DIRECTIONS FOR THIS TASK:
In the listing below, lines with the string "Concentrate" are to be counted; the number is the entire reply.

*** Opening INPUT MATERIAL ***

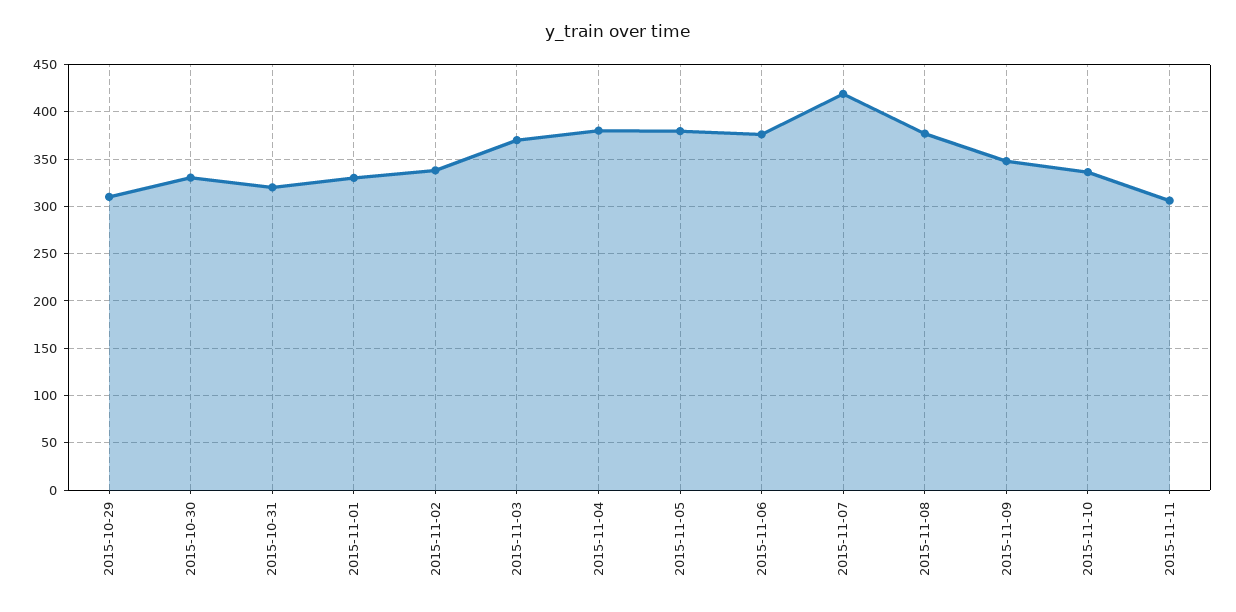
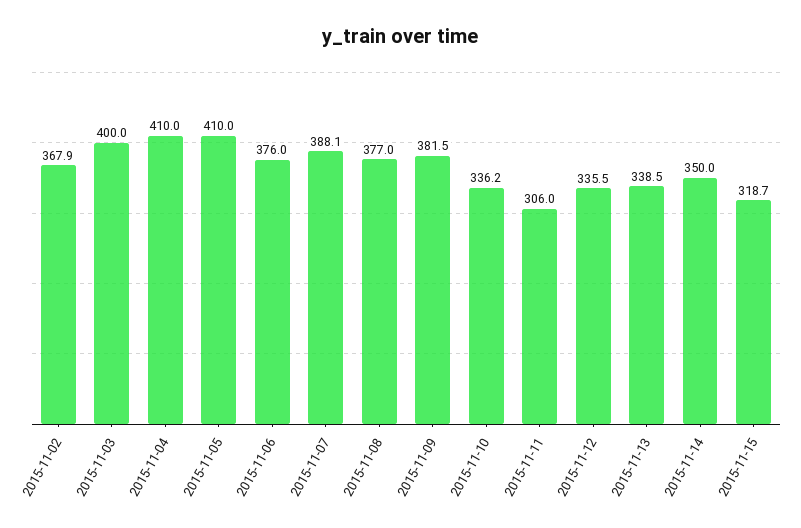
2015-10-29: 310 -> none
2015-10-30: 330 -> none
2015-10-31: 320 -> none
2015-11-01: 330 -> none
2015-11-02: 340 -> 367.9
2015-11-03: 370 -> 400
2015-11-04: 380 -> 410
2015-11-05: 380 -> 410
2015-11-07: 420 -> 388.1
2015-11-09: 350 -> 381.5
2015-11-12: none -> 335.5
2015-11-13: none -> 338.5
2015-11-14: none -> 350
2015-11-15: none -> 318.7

*** Closing INPUT MATERIAL ***
*** Opening INPUT MATERIAL ***

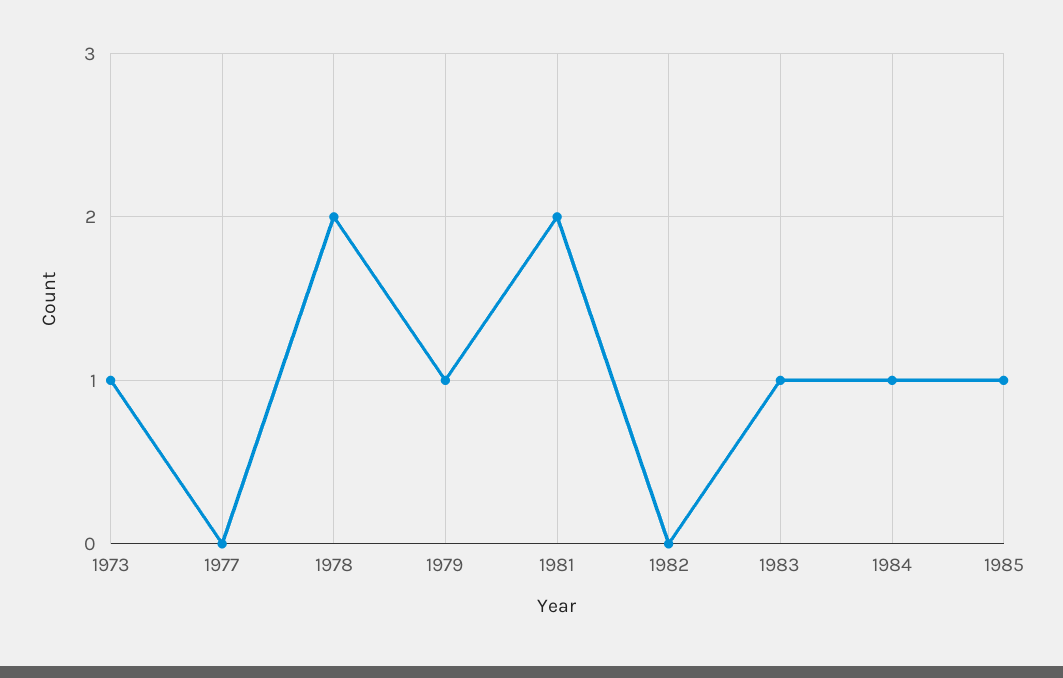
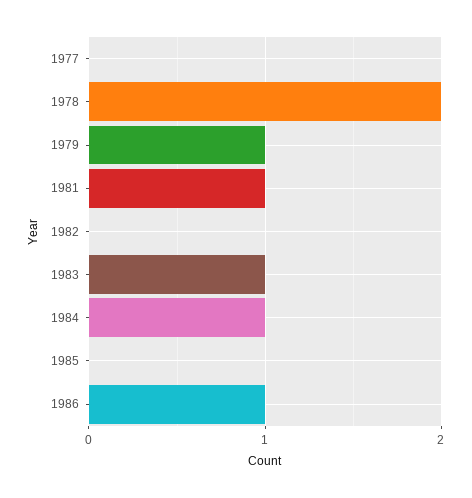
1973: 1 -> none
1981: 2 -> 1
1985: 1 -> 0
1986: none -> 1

*** Closing INPUT MATERIAL ***
*** Opening INPUT MATERIAL ***

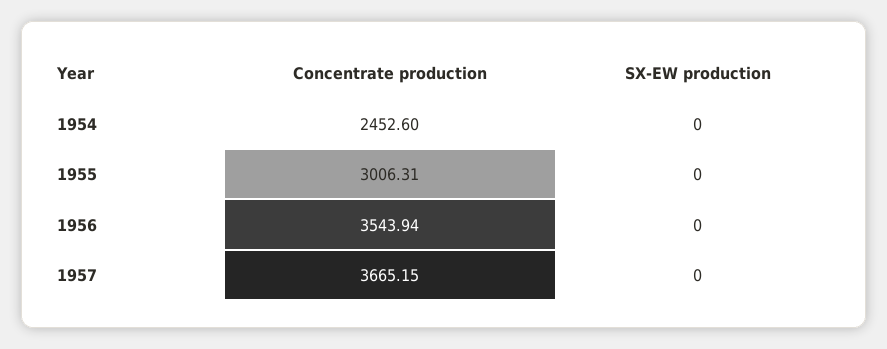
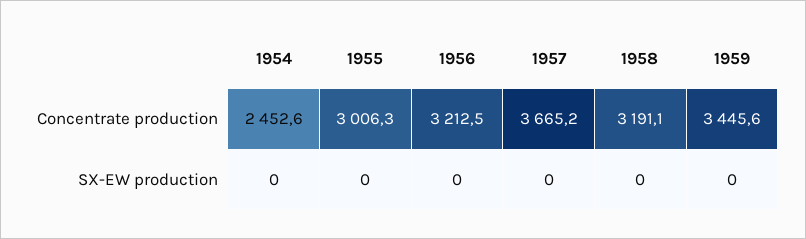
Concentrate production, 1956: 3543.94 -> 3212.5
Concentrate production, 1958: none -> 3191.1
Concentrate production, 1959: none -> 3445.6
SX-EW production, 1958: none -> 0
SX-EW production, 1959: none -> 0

*** Closing INPUT MATERIAL ***

RESPONSE AREA:
3